Selected Publications
- Walsh, Casey. 2022. “Beyond rules and norms: Heterogeneity, ubiquity, and visibility of groundwaters” WIREs Water e1597 https://doi.org/10.1002/wat2.1597
- Walsh, Casey. 2022. “Hydraulic Opulence: Artesian Wells and Bathing in Mexico, 1850-1900.” Water History 14: 85-100. https://doi.org/10.1007/s12685-022-00297-9
- Vogt, Lindsay and Casey Walsh (eds.) 2021. Special Issue, “Parsing the Politics of Singular and Multiple Waters” Water Alternatives 14(1): 1-116. https://www.water-alternatives.org/index.php/tp1-2/1911-vol14
- Walsh, Casey. 2018. Virtuous Waters: Mineral Springs, Bathing and Infrastructure in Mexico. Luminos Open Access Series. Berkeley: University of California Press. http://www.ucpress.edu/book.php?isbn=9780520291737
- Walsh, Casey. 2008. Building the Borderlands: A Transnational History of Irrigated Cotton on the Mexico-Texas Border. College Station: Texas A&M University Press. http://www.tamupress.com/product/Building-the-Borderlands,643.aspx
FRIAS Project
Neighborly Waters: Groundwater Regulation in California.

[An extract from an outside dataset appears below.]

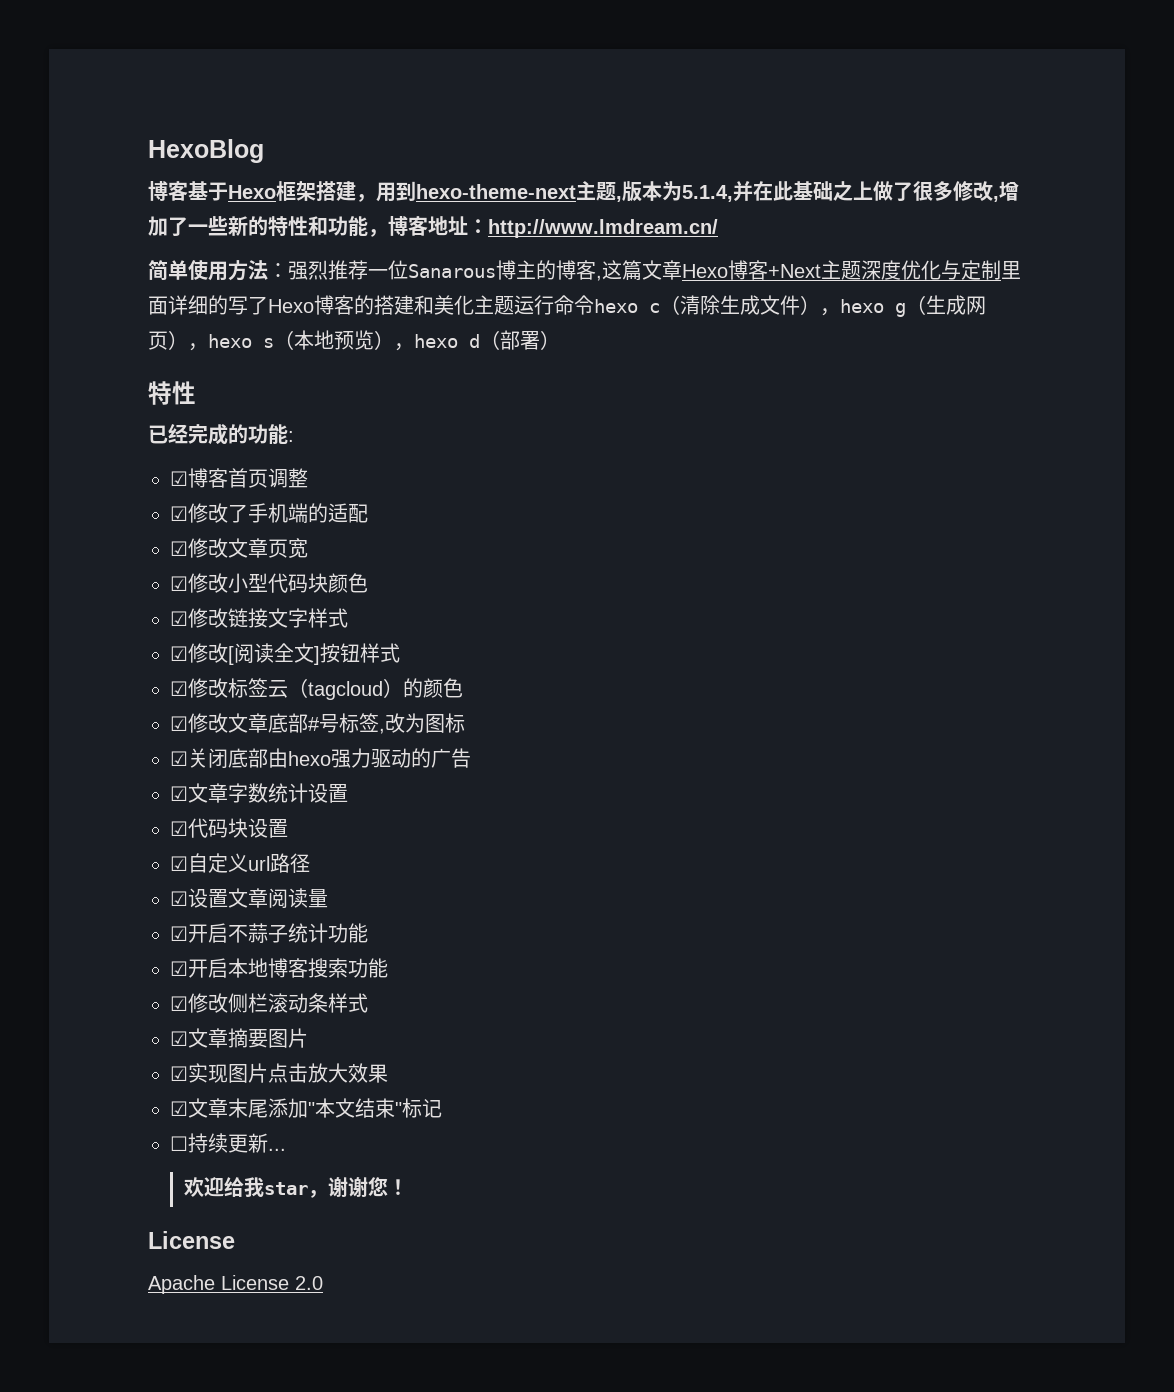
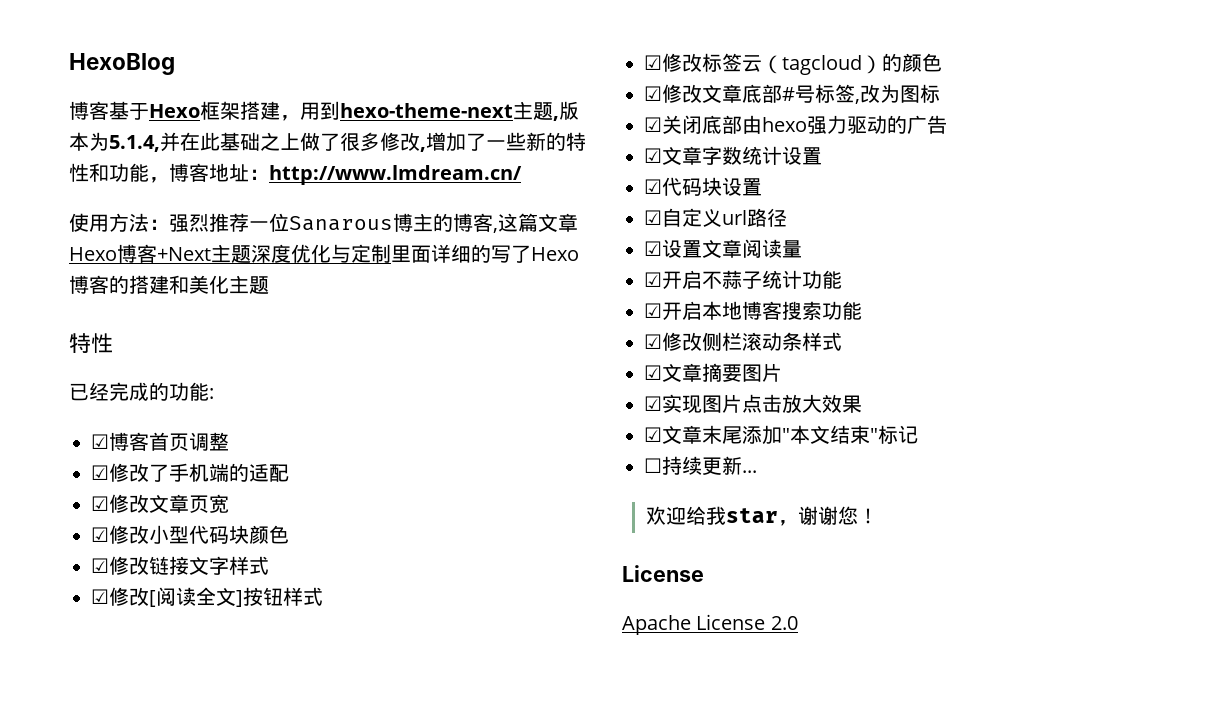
[148,260,188,281] 简单 -> (522, 175) none
[514,295,986,317] [148,330,560,351] 运行命令hexo c（清除生成文件），hexo g（生成网页），hexo s（本地预览），hexo d（部署） -> (269, 285) none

This is an anthropological study of the social and cultural dimensions of groundwater regulation in California. It draws on ten years of field research about how people in California’s Cuyama Valley conceptualize community and manage groundwater in a context of rapid depletion, climatic uncertainty and globalized capitalist agriculture. The book I will write, Neighborly Waters: Groundwater Regulation in California, explores the design, implementation and effects of the Sustainable Groundwater Management Act (SGMA), which aims to reduce groundwater extraction by 20% across the state of California. It tells a story of local residents as they contribute to building regulatory institutions and practices to end groundwater depletion. They do this in opposition to large non-local agribusinesses owned by financial capital, which seek to maximize their use of the water for as long as possible. In this struggle, local actors have learned to work with each other as “good neighbors,” acquiring expertise in water law and geohydrology, questioning the environmental destructiveness of unregulated capitalist enterprise, and recasting the meaning of property. This is the basis of a 21st century “mode of regulation” that organizes a reduction of pumping to achieve sustainable groundwater use.